The housing market in British Columbia is broken and making it more affordable will require taking several approaches at the same time, according to a new report from the BC Office of the Canadian Centre for Policy Alternatives.
"We're not building the homes that people here need," Marc Lee, a senior economist with the CCPA, said in a phone interview. "We're building the most profitable."
Lee is the author of Getting Serious About Affordable Housing: Towards a Plan for Metro Vancouver, a report released today that looks at the roots of the affordability crisis and calls for various actions to address the problem.
His proposed solutions include building between 5,000 and 10,000 units of affordable housing every year and funding them through increased taxes that cool some of the speculation in the real estate market.
"Most of the recent headlines focus on the spectacular increases in real estate prices," he wrote. "But there is also a serious crisis in the rental housing market, and completely inadequate housing for the most needy."
A crisis with various roots
The housing crisis is driven by various factors, Lee wrote. Population growth, low interest rates and transfers of wealth between generations all play a role. So does money from outside Vancouver and Canada, which Lee says has "led to ripple effects further down the property ladder and in other parts of the region."
The trend in Vancouver is part of a wider context where the super rich are parking their money in a few desirable cities around the world, Lee wrote. "A fundamental problem is that housing is being treated primarily as an investment rather than as a place to live."
One result is a growing gap between the rich and the poor, where the top 20 per cent of households hold about 68 per cent of the net worth of principal residences, he said. And it also means it's harder for renters to purchase homes, so they stay in rental housing longer and push down vacancy rates.

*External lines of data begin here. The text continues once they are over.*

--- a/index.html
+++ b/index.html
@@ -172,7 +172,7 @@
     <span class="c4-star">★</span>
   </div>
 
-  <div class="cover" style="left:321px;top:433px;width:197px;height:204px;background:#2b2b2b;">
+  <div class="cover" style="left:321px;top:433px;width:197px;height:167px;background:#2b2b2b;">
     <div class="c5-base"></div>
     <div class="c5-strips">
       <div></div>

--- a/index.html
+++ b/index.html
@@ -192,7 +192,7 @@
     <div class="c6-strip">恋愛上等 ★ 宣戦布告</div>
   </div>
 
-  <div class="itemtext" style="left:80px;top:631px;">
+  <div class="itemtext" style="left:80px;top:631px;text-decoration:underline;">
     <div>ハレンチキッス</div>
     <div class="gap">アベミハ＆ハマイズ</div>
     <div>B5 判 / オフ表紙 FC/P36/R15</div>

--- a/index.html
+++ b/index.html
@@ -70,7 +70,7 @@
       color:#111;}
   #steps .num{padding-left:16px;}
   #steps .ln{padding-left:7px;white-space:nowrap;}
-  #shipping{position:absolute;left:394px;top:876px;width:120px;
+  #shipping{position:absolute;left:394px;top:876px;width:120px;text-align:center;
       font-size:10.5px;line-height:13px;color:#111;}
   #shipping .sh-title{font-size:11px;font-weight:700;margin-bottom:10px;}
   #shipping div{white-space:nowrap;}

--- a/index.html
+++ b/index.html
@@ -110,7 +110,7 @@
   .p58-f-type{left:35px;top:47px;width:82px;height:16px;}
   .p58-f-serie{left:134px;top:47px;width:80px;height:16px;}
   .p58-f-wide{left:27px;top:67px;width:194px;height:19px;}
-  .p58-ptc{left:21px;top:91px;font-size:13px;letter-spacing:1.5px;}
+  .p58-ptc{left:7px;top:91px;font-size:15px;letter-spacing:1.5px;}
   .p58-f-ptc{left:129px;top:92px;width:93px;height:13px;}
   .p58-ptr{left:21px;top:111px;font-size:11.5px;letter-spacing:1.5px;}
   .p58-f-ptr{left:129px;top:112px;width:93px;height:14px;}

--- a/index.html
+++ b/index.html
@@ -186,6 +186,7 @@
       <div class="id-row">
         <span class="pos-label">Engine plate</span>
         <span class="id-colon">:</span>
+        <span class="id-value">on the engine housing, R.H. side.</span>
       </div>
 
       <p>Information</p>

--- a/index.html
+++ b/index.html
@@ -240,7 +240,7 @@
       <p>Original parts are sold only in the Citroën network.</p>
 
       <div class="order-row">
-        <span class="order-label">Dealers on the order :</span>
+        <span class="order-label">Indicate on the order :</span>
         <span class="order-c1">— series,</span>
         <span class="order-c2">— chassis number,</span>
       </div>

Other challenges he lists in the rental market include loopholes in the province's rent controls, the withdrawal of the federal government from supporting non-market housing, and the diversion of some rental units to Airbnb and other short-term services.
Lee's recommendations start with building up to 10,000 units of affordable housing every year, which would cost an estimated $2.5 billion annually. That would be a significant increase in units, but Lee says it's appropriate considering there are 3,000 people who are homeless in Metro Vancouver and another 145,000 households that spend too great a percentage of their income on housing and are thus considered in "core housing need." It would also begin to address the backlog in need that's arisen from decades of reduced support for affordable housing, he said.
Lee also suggests preserving and re-investing in the affordable housing that already exists, increasing density in the city in "gentler" ways that neighbours may be more likely to welcome, and using zoning to designate as much as 30 per cent of new units as affordable.
Progressive property taxes
Lee advocates making the property tax system more progressive by charging a higher rate, starting at assessed values of $1 million. He'd replace homeowner grants with refundable income tax credits that go to all residents based on their income. And he'd put a ceiling of about $500,000 on the amount of capital gains an owner can realize before having to pay income tax on them.
He would also take steps to stop absentee ownership and speculative investment. "Unrestricted non-resident ownership of local real estate is neither inevitable nor desirable," he wrote. "For the most part, the local real estate market should be limited to those who live and work in the city most of the year."
While immigration is welcome, people shouldn't confuse it with non-resident investment, he says. Switzerland, Australia, the United Kingdom, Singapore and Hong Kong have also wrestled with the problem and have made regulatory and tax changes to address it, he said.
In B.C., he said, the province could use the Property Transfer Tax to a much greater degree, such as by introducing different rates depending on whether buyers are residents of B.C. and whether they will actually live in the property they are buying.
The combined effect, Lee said, of the changes he proposes would be to finance affordable housing out of the gains homeowners are seeing from rising housing prices. "This is central to ensuring greater opportunities for all, in particular the next generation," he wrote.
Lee said on the phone that having bought a home in Vancouver in 2001, he counts himself and his family lucky. "Even at the time things seemed really expensive," he observed, though the value has since skyrocketed. But his 13-year-old daughter is already talking about having to move one day to afford a place to live, he said.
He said he and many others would likely be willing to trade some of the capital gains they've seen on their homes so that their children will be able to afford to stay in the city.
'The challenge is political'
With the next provincial election less than a year away, Lee said he hopes there'll be a public discussion about what governments can do to make the province's housing more affordable.
"To me the challenge is political," he said.
The government has made some tweaks to the Property Transfer Tax, but Finance Minister Michael de Jong has said he welcomes the hot real estate market and doesn't want to do anything to reduce the value of people's properties.
In Lee's assessment, "The Liberals have ceded a lot of ground."
The NDP has talked about using taxes to curb speculation and has been critical of the government's inaction, but so far it's unclear what they would do on affordable housing, he said. "I'm not sure they've really planted those stakes yet."
With the federal government becoming interested in housing again, and with existing expertise at BC Housing, in municipal housing authorities and non-profits, there are many opportunities for partnerships that would make a difference, he said.
But so far it's not happening, Lee said. "I haven't seen anything big and bold," he said. "I think big and bold is the way to go."